Bupati di Papua 'Iri' Danau Toba Jadi Perhatian Jokowi

Coky Simanjuntak | Selasa, 21 Juni 2016 22:06:29

Bupati Jayapura Mathius Awaitouw di Danau Sentani/http://jayapurakab.go.id
Bupati Jayapura Mathius Awaitouw di Danau Sentani/http://jayapurakab.go.id

Perhatian besar pemerintah Jokowi terhadap pembangunan wisata Danau Toba, Sumatera Utara, ternyata membuat 'iri' daerah lain. Misalnya saja, Bupati Jayapura, Papua, Mathius Awaitouw yang mengharapkan pemerintah juga memerhatikan Danau Sentani.

Menurut Mathius, danau kebanggan orang Papua itu juga bisa jadi destinasi wisata bertaraf internasional seperti yang diprioritaskan pada Danau Toba.

"Sebagaimana Danau Toba yang telah menjadi prioritas pembangunan pariwisata melalui lima kementerian dengan dana Rp 21 triliun, kami berharap Danau Sentani mendapat perhatian yang sama," ujarnya di Jayapura, seperti dikutip Antara, Senin (20/6).

Dia berpendapat, potensi kepariwisataan Danau Sentani sangat tinggi sehingga Pemkab Jayapura telah memulai inisiatif dengan mulai membebaskan areal wisata Kalkote, Danau Sentani.

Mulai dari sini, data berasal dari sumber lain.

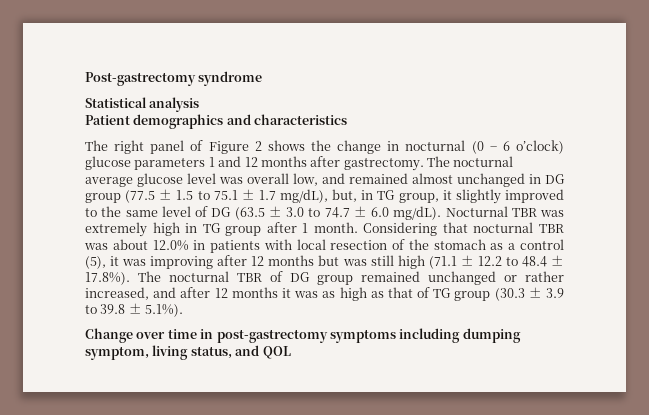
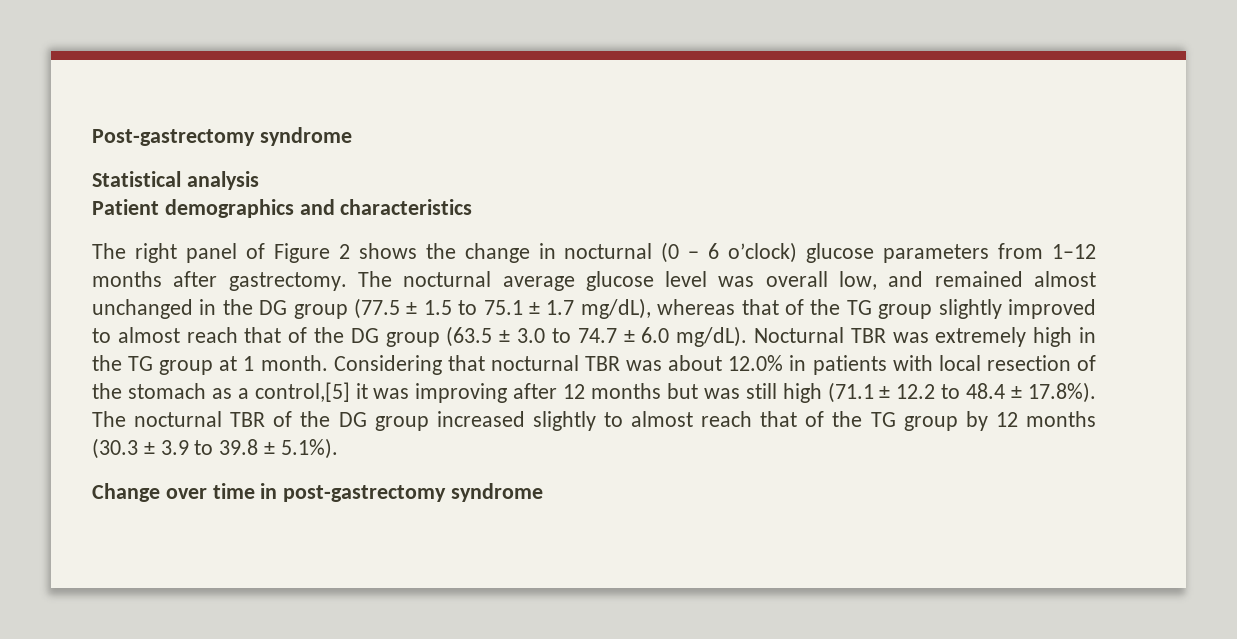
- The right panel of Figure 2 shows the change in nocturnal (0 − 6 o’clock) glucose parameters 1 and 12 months after gastrectomy.
+ The right panel of Figure 2 shows the change in nocturnal (0 − 6 o’clock) glucose parameters from 1–12 months after gastrectomy.
- The nocturnal average glucose level was overall low, and remained almost unchanged in DG group (77.5 ± 1.5 to 75.1 ± 1.7 mg/dL), but, in TG group, it slightly improved to the same level of DG (63.5 ± 3.0 to 74.7 ± 6.0 mg/dL).
+ The nocturnal average glucose level was overall low, and remained almost unchanged in the DG group (77.5 ± 1.5 to 75.1 ± 1.7 mg/dL), whereas that of the TG group slightly improved to almost reach that of the DG group (63.5 ± 3.0 to 74.7 ± 6.0 mg/dL).
- Nocturnal TBR was extremely high in TG group after 1 month.
+ Nocturnal TBR was extremely high in the TG group at 1 month.
- Considering that nocturnal TBR was about 12.0% in patients with local resection of the stomach as a control (5), it was improving after 12 months but was still high (71.1 ± 12.2 to 48.4 ± 17.8%). The nocturnal TBR of DG group remained unchanged or rather increased, and after 12 months it was as high as that of TG group (30.3 ± 3.9 to 39.8 ± 5.1%).
+ Considering that nocturnal TBR was about 12.0% in patients with local resection of the stomach as a control,[5] it was improving after 12 months but was still high (71.1 ± 12.2 to 48.4 ± 17.8%). The nocturnal TBR of the DG group increased slightly to almost reach that of the TG group by 12 months (30.3 ± 3.9 to 39.8 ± 5.1%).
- Change over time in post-gastrectomy symptoms including dumping symptom, living status, and QOL
+ Change over time in post-gastrectomy syndrome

"Kami sekarang sudah bebaskan kawasan ini hingga tiga hektare sehingga pemerintah bisa dengan mudah menggelar kegiatan wisata di Kalkote," kata dia.

Presiden Jokowi di Danau Toba/Setpres

Sebelumnya, Awaitouw mengundang investor untuk ikut menyelenggarakan Festival Danau Sentani (FDS) yang tiap tahun rutin diadakan di kawasan wisata Kalkote, Kabupaten Jayapura.

"Ini sudah sembilan kali diadakan, kami berharap ada pihak yang berminat menginvestasikan dan sama-sama bekerja dengan masyarakat adat di sekitar kawasan ini," ujarnya.

[LIHAT INFOGRAFIS: 9 Langkah Danau Toba Menuju 'Monaco of Asia']

Penyelenggaraan FDS IX diagendakan berlangsung pada 19-23 Juni 2016, menampilkan puluhan seni dan budaya tradisional Jayapura. Pengunjung juga diberi kesempatan untuk melakukan tur ke sejumlah kampung di kawasan Danau Sentani.

Hadir dalam pembukaan FDS IX 2016, Sekda Provinsi Sandawn, Papua Nugini, Wakil Gubernur Papua, Kepala BNN Papua, Staf Ahli Menteri Pariwisata Bidang Multi Kultur.